Nous, partenaires internationaux résolus à soutenir le Mali et son peuple dans leurs efforts pour parvenir à une paix et une stabilité durables et à lutter contre le terrorisme, condamnons fermement le déploiement de mercenaires sur le territoire malien. Ce déploiement ne peut qu’accentuer la dégradation de la situation sécuritaire en Afrique occidentale, mener à une aggravation de la situation des droits de l’homme au Mali, menacer l’Accord pour la paix et la réconciliation au Mali issu du processus d’Alger et entraver les efforts de la communauté internationale pour assurer la protection des civils et apporter un soutien aux forces armées maliennes.

Nous regrettons profondément la décision des autorités de transition maliennes d’utiliser des fonds publics déjà limités pour rétribuer des mercenaires étrangers au lieu de soutenir les forces armées maliennes et les services publics au bénéfice du peuple malien.

Nous avons connaissance de l’implication du gouvernement de la Fédération de Russie dans la fourniture d’un soutien matériel au déploiement du groupe Wagner au Mali et appelons la Russie à adopter un comportement responsable et constructif dans la région.

Nous rappelons les décisions de la CEDEAO ainsi que ses préoccupations quant au risque d’instabilité dans la région si des sociétés de sécurité privées devaient se déployer au Mali (sixième session ordinaire à Abuja, 12 décembre 2021). Nous rappelons également l’adoption par l’Union européenne d’un ensemble de mesures restrictives à l’encontre du groupe Wagner lui-même et de huit personnes et trois entités qui lui sont liées (Conseil Affaires étrangères du 13 décembre 2021) impliqués dans de graves violations des droits de l’homme, notamment la torture et des exécutions et des assassinats extrajudiciaires, sommaires ou arbitraires ou dans des activités de déstabilisation dans certains pays où ils opèrent.

Nous ne renoncerons pas à nos efforts pour répondre aux besoins de la population malienne. Conformément aux objectifs de la Coalition internationale pour le Sahel, nous réaffirmons notre détermination à poursuivre notre action en vue de protéger les civils, de soutenir la lutte contre le terrorisme au Sahel et de contribuer à instaurer la stabilité à long terme en appuyant le développement durable, le respect des droits de l’homme et le déploiement des services publics. Nous continuerons à suivre de près et évaluer la situation.
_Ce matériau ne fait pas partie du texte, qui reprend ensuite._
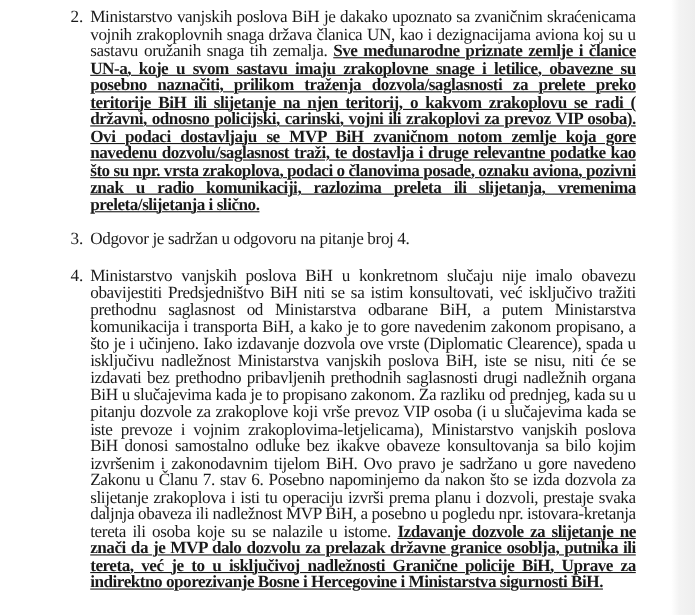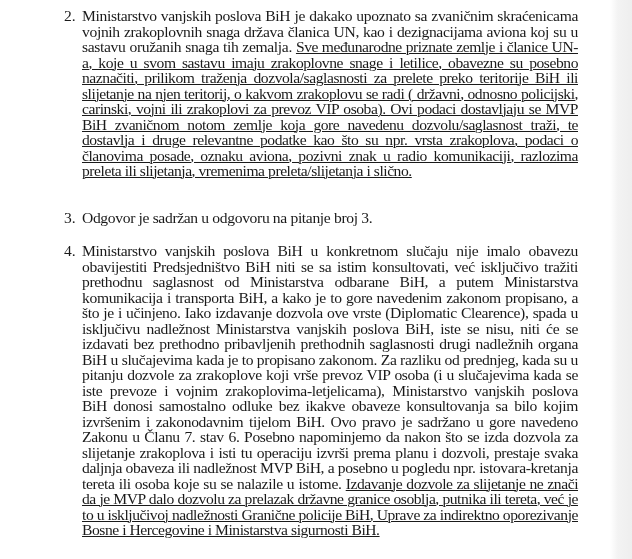--- a/index.html
+++ b/index.html
@@ -48,21 +48,21 @@
     left: 18px;
     top: 0;
     width: 496px;
     font-size: 15.6px;
     line-height: 15.5px;
     text-align: justify;
     letter-spacing: -0.35px;
     word-spacing: 0px;
   }
   .em {
-    font-weight: normal;
+    font-weight: bold;
     text-decoration: underline;
     text-decoration-thickness: 1px;
     text-underline-offset: 1px;
     letter-spacing: -0.45px;
   }
   #item-2 { top: 8px; }
   #item-3 { top: 210px; }
   #item-4 { top: 243px; }
 </style>
 </head>
@@ -70,21 +70,21 @@
 
 <div class="page">
 
   <div class="item" id="item-2">
     <span class="num">2.</span>
     <div class="body"><span>Ministarstvo vanjskih poslova BiH je dakako upoznato sa zvaničnim skraćenicama vojnih zrakoplovnih snaga država članica UN, kao i dezignacijama aviona koj su u sastavu oružanih snaga tih zemalja. </span><span class="em">Sve međunarodne priznate zemlje i članice UN-a, koje u svom sastavu imaju zrakoplovne snage i letilice, obavezne su posebno naznačiti, prilikom traženja dozvola/saglasnosti za prelete preko teritorije BiH ili slijetanje na njen teritorij, o kakvom zrakoplovu se radi ( državni, odnosno policijski, carinski, vojni ili zrakoplovi za prevoz VIP osoba). Ovi podaci dostavljaju se MVP BiH zvaničnom notom zemlje koja gore navedenu dozvolu/saglasnost traži, te dostavlja i druge relevantne podatke kao što su npr. vrsta zrakoplova, podaci o članovima posade, oznaku aviona, pozivni znak u radio komunikaciji, razlozima preleta ili slijetanja, vremenima preleta/slijetanja i slično.</span></div>
   </div>
 
   <div class="item" id="item-3">
     <span class="num">3.</span>
-    <div class="body"><span>Odgovor je sadržan u odgovoru na pitanje broj 3.</span></div>
+    <div class="body"><span>Odgovor je sadržan u odgovoru na pitanje broj 4.</span></div>
   </div>
 
   <div class="item" id="item-4">
     <span class="num">4.</span>
     <div class="body"><span>Ministarstvo vanjskih poslova BiH u konkretnom slučaju nije imalo obavezu obavijestiti Predsjedništvo BiH niti se sa istim konsultovati, već isključivo tražiti prethodnu saglasnost od Ministarstva odbarane BiH, a putem Ministarstva komunikacija i transporta BiH, a kako je to gore navedenim zakonom propisano, a što je i učinjeno. Iako izdavanje  dozvola ove vrste (Diplomatic Clearence), spada u isključivu nadležnost Ministarstva vanjskih poslova BiH, iste se nisu, niti će se izdavati bez prethodno pribavljenih prethodnih saglasnosti drugi nadležnih organa BiH u slučajevima kada je to propisano zakonom. Za razliku od prednjeg, kada su u pitanju dozvole za zrakoplove koji vrše prevoz VIP osoba (i u slučajevima  kada se iste prevoze i vojnim zrakoplovima-letjelicama), Ministarstvo vanjskih poslova BiH donosi samostalno odluke bez ikakve obaveze konsultovanja sa bilo kojim izvršenim i zakonodavnim tijelom BiH. Ovo pravo je sadržano u gore navedeno Zakonu u Članu 7. stav 6. Posebno napominjemo da nakon što se izda dozvola za slijetanje zrakoplova i isti tu operaciju izvrši prema planu i dozvoli, prestaje svaka daljnja obaveza ili nadležnost MVP BiH, a posebno u pogledu npr. istovara-kretanja tereta ili osoba koje su se nalazile u istome. </span><span class="em">Izdavanje dozvole za slijetanje ne znači da je MVP dalo dozvolu za prelazak državne granice osoblja, putnika ili tereta, već je to u isključivoj nadležnosti Granične policije BiH, Uprave za indirektno oporezivanje Bosne i Hercegovine i Ministarstva sigurnosti BiH.</span></div>
   </div>
 
   <div class="edge-shade"></div>
 </div>
 

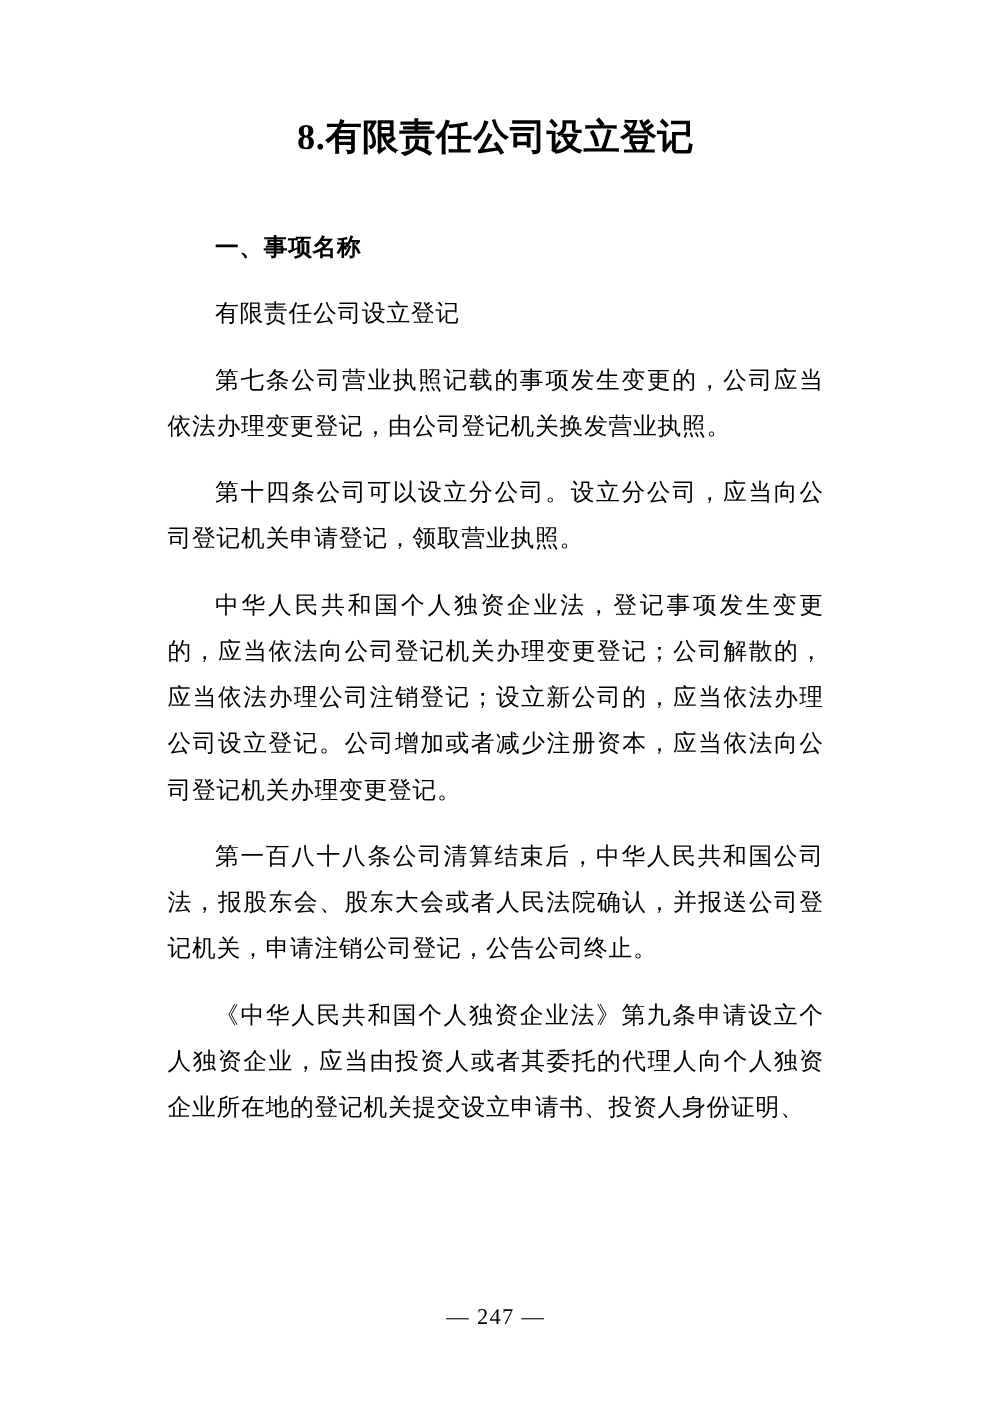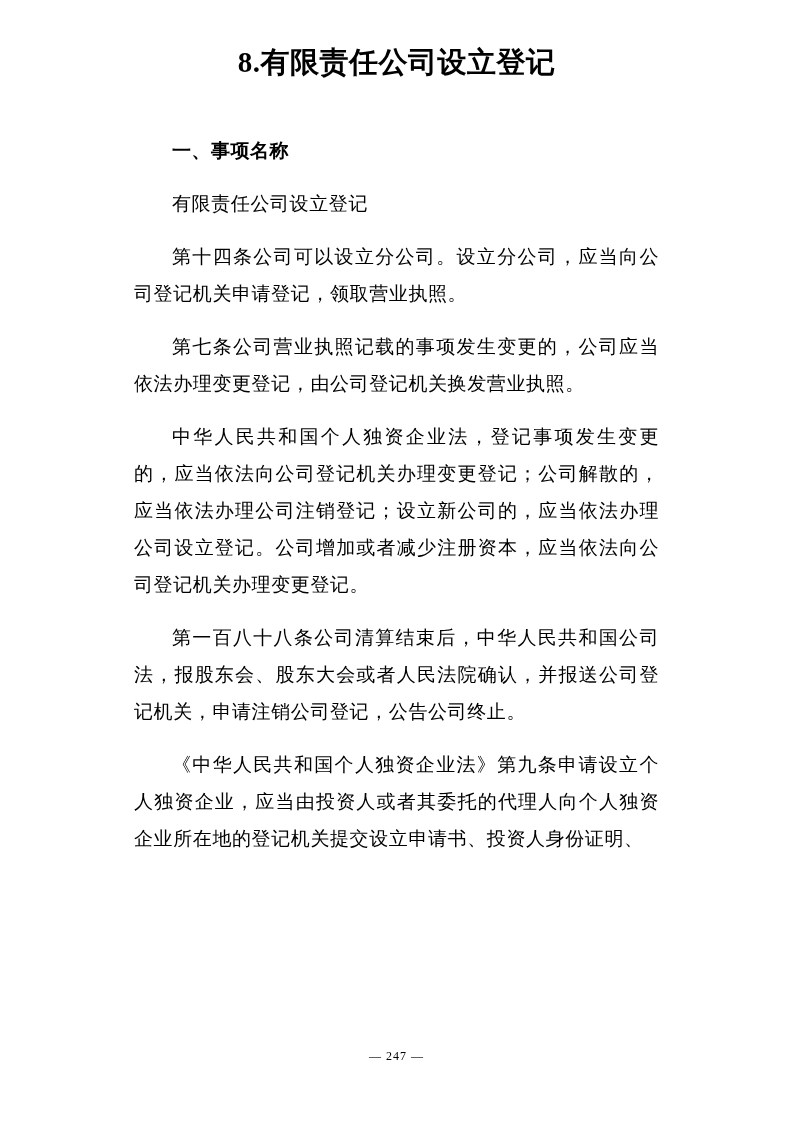--- a/index.html
+++ b/index.html
@@ -21,21 +21,21 @@
     box-sizing: border-box;
     padding: 0 118px;
     position: relative;
   }
   .doc-title {
     text-align: center;
     font-size: 29px;
     font-weight: bold;
     letter-spacing: 0.5px;
     margin: 0;
-    padding-top: 44px;
+    padding-top: 92px;
     padding-bottom: 0;
     line-height: 1.3;
   }
   .section-heading {
     font-size: 19px;
     font-weight: bold;
     line-height: 1.95;
     margin: 16px;
     text-indent: 2em;
     letter-spacing: 0.5px;
@@ -51,39 +51,39 @@
   }
   .first-block {
     margin-top: 50px;
   }
   .page-number {
     position: absolute;
     left: 0;
     right: 0;
     bottom: 58px;
     text-align: center;
-    font-size: 12px;
+    font-size: 18px;
     letter-spacing: 1px;
   }
 </style>
 </head>
 <body>
 
 <div class="page">
 
   <h1 class="doc-title">8.有限责任公司设立登记</h1>
 
   <div class="first-block">
     <p class="section-heading">一、事项名称</p>
     <p class="body-para">有限责任公司设立登记</p>
   </div>
 
   <div>
+    <p class="body-para">第七条公司营业执照记载的事项发生变更的，公司应当依法办理变更登记，由公司登记机关换发营业执照。</p>
     <p class="body-para">第十四条公司可以设立分公司。设立分公司，应当向公司登记机关申请登记，领取营业执照。</p>
-    <p class="body-para">第七条公司营业执照记载的事项发生变更的，公司应当依法办理变更登记，由公司登记机关换发营业执照。</p>
     <p class="body-para">中华人民共和国个人独资企业法，登记事项发生变更的，应当依法向公司登记机关办理变更登记；公司解散的，应当依法办理公司注销登记；设立新公司的，应当依法办理公司设立登记。公司增加或者减少注册资本，应当依法向公司登记机关办理变更登记。</p>
     <p class="body-para">第一百八十八条公司清算结束后，中华人民共和国公司法，报股东会、股东大会或者人民法院确认，并报送公司登记机关，申请注销公司登记，公告公司终止。</p>
     <p class="body-para">《中华人民共和国个人独资企业法》第九条申请设立个人独资企业，应当由投资人或者其委托的代理人向个人独资企业所在地的登记机关提交设立申请书、投资人身份证明、</p>
   </div>
 
   <div class="page-number">— 247 —</div>
 
 </div>
 
 </body></html>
Nous invitons instamment les autorités maliennes de transition à entreprendre des réformes et à rétablir l’ordre constitutionnel en préparant et en organisant les élections dans les meilleurs délais comme elles s’y sont engagées devant le peuple malien, la CEDEAO et la communauté internationale. Nous appuyons sans réserve les récentes décisions de la CEDEAO à cet égard.

Allemagne, Belgique, Canada, Danemark, Espagne, Estonie, France, Italie, Lituanie, Norvège, Pays Bas, Portugal, République Tchèque, Roumanie, Royaume-Uni, Suède.